How to prove that a mapping $\langle\cdot,\cdot\rangle:\mathbb{R_{3}[x]}\times\mathbb{R_{3}[x]}\rightarrow\mathbb{R}$ is a inner product, where $\langle f,g\rangle=\int\limits_{-1}^{1}f(x)g(x)dx?$
First, for $a,b\in\mathbb{R}$ and $f,g,h\in\mathbb{R_{3}[x]}$, we have
$\langle af+bg,h\rangle=\int\limits_{-1}^{1}(af+bg)(x)h(x)dx=\int\limits_{-1}^{1}(af(x)+bg(x))h(x)dx$
$\qquad\qquad\quad\ =a\int\limits_{-1}^{1}f(x)h(x)dx+b\int\limits_{-1}^{1}g(x)h(x)dx=a\langle f,h\rangle+b\langle g,h\rangle.$
Second, for $f,g\in\mathbb{R_{3}[x]}$, we have
$\langle f,g\rangle=\int\limits_{-1}^{1}f(x)g(x)dx=\int\limits_{-1}^{1}g(x)f(x)dx=\langle g,f\rangle$.

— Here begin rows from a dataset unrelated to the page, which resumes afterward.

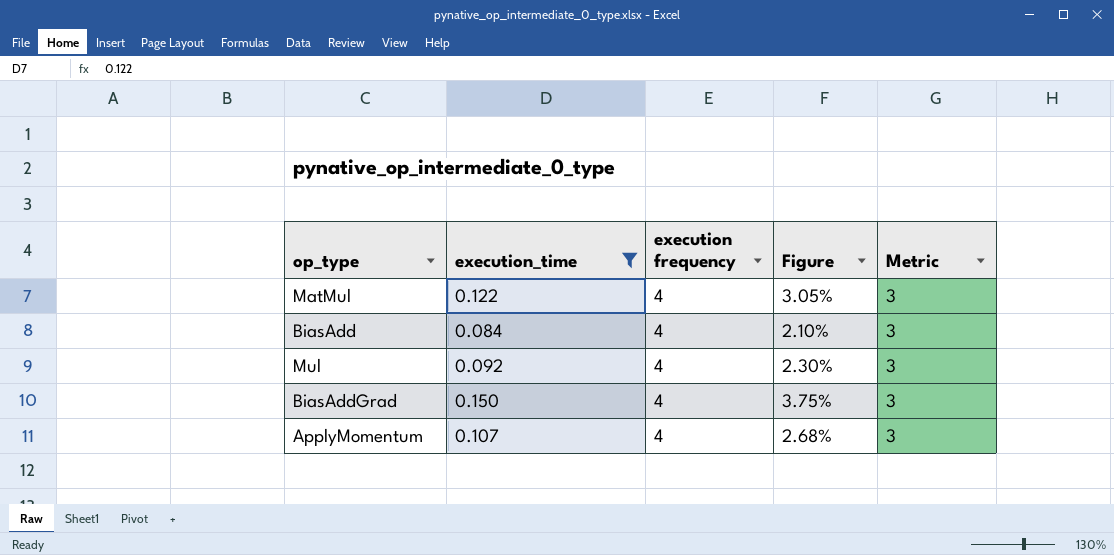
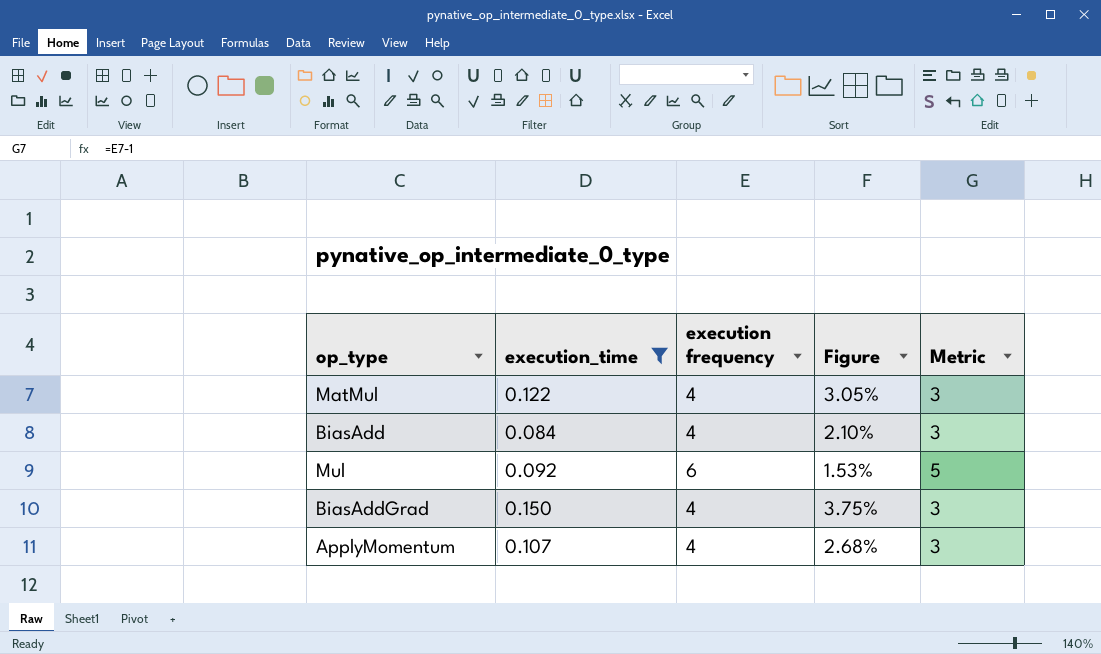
Mul | execution frequency: 4 -> 6
Mul | Figure: 2.30% -> 1.53%
Mul | Metric: 3 -> 5

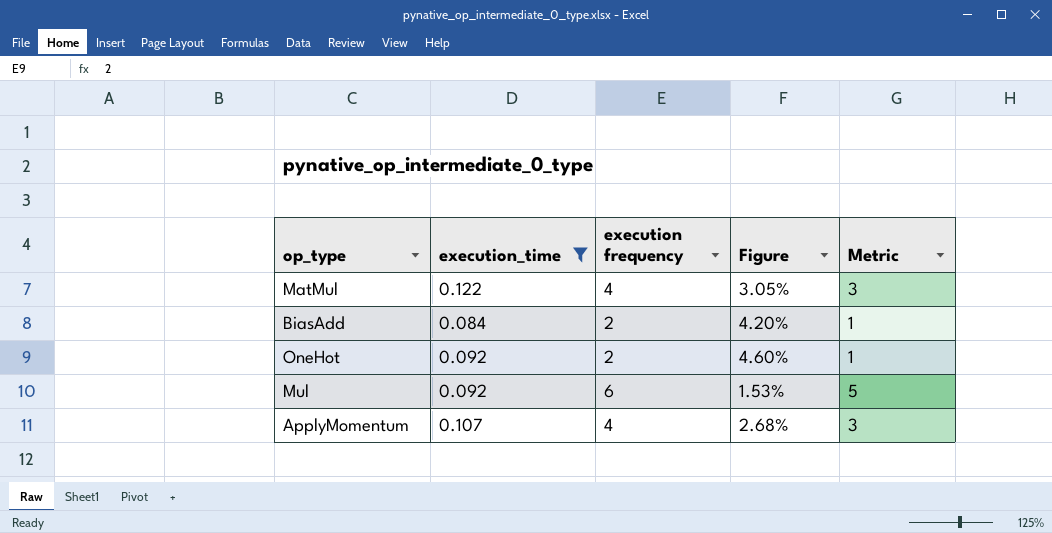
row BiasAddGrad: 0.150 | 4 | 3.75% | 3 -> none
BiasAdd | execution frequency: 4 -> 2
BiasAdd | Figure: 2.10% -> 4.20%
BiasAdd | Metric: 3 -> 1
row OneHot: none -> 0.092 | 2 | 4.60% | 1

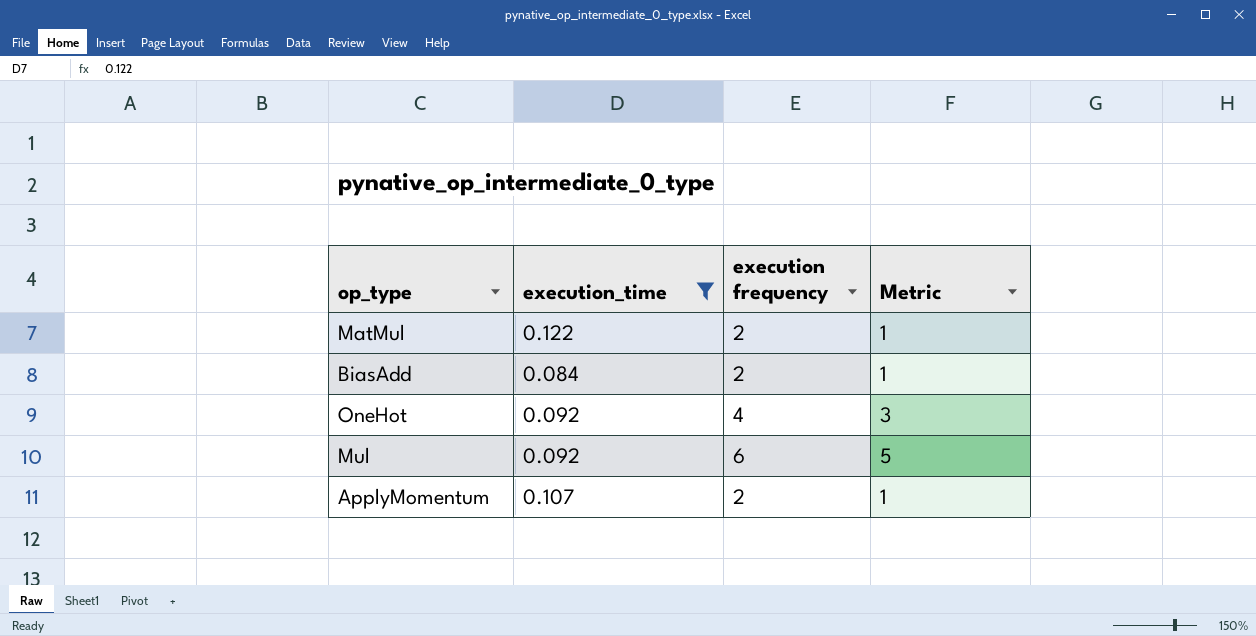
column Figure | formula: [execution_time] / [execution frequency] -> none
MatMul | execution frequency: 4 -> 2
MatMul | Metric: 3 -> 1
OneHot | execution frequency: 2 -> 4
OneHot | Metric: 1 -> 3
ApplyMomentum | execution frequency: 4 -> 2
ApplyMomentum | Metric: 3 -> 1

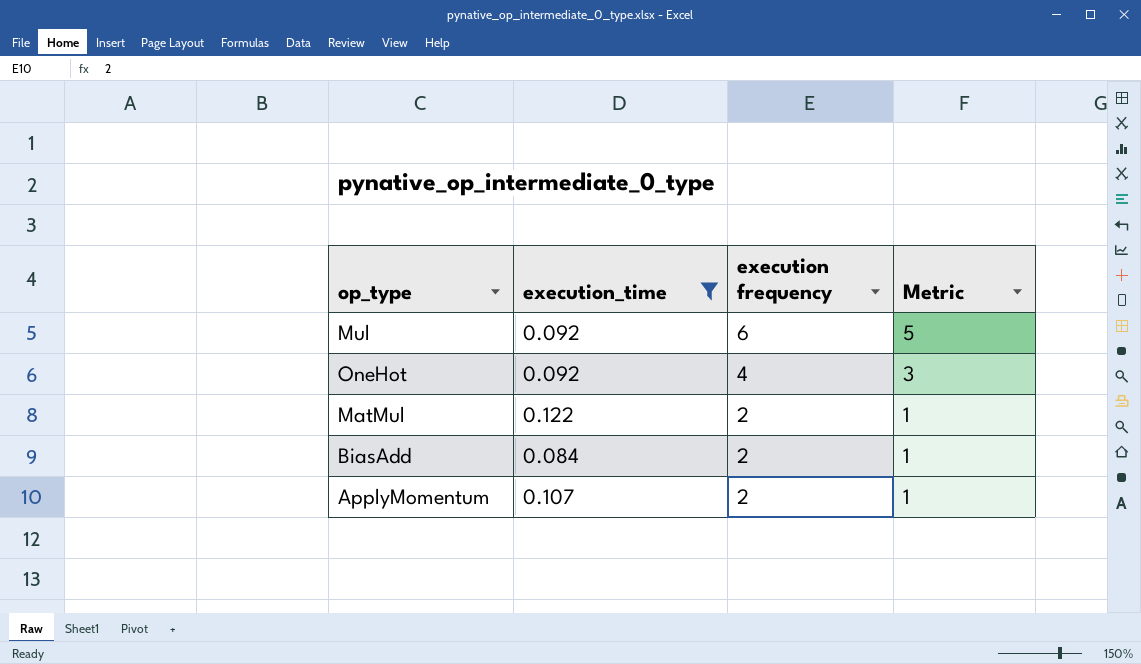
row order: none -> execution frequency descending

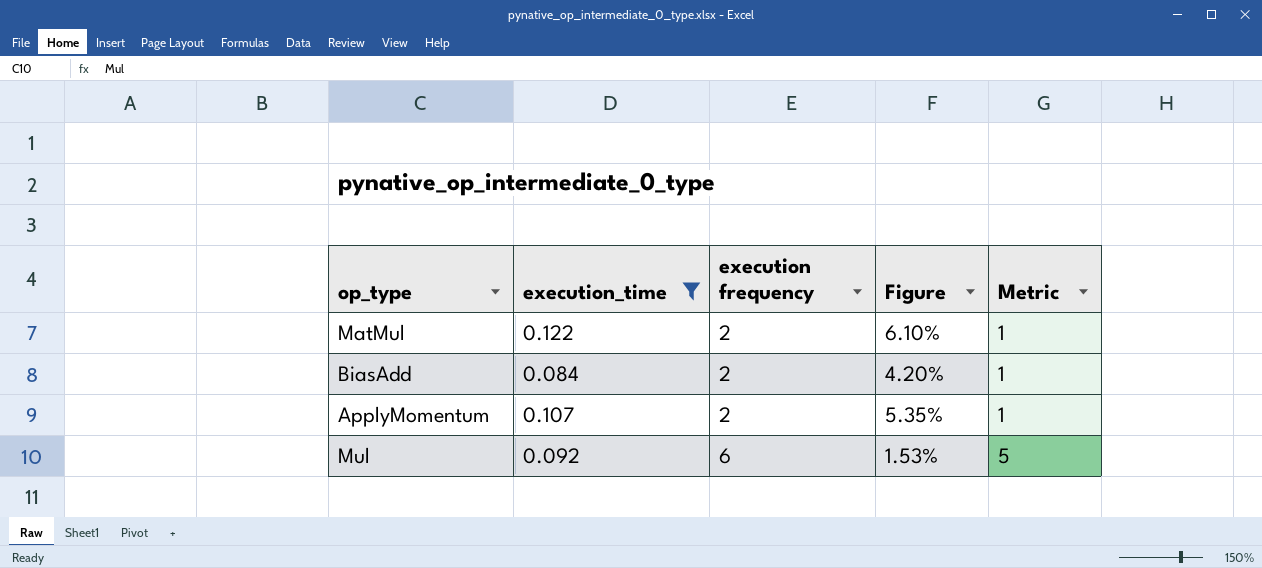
row order: execution frequency descending -> execution frequency ascending
column Figure | formula: none -> [execution_time] / [execution frequency]
row OneHot: 0.092 | 4 | 3 -> none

And, third, for $f\in\mathbb{R}_3[x],$ $f\neq0,$ we have to prove $\langle f,f\rangle >0.$
I wrote $f=ax^3+bx^2+cx+d$ and I get $\langle f,f\rangle=\dfrac{2}{7}a^2+\dfrac{4}{5}ac+\dfrac{2}{3}c^2+\dfrac{2}{5}b^2+\dfrac{4}{3}bd+2d^2.$
I don't know how to prove that this is greater than 0. I tried to make a square of a binomial, but it isn't working.
Since, for each $x\in[-1,1]$, $f^2(x)\geqslant0$,$$\langle f,f\rangle=\int_{-1}^1f^2(x)\,\mathrm dx\geqslant0.$$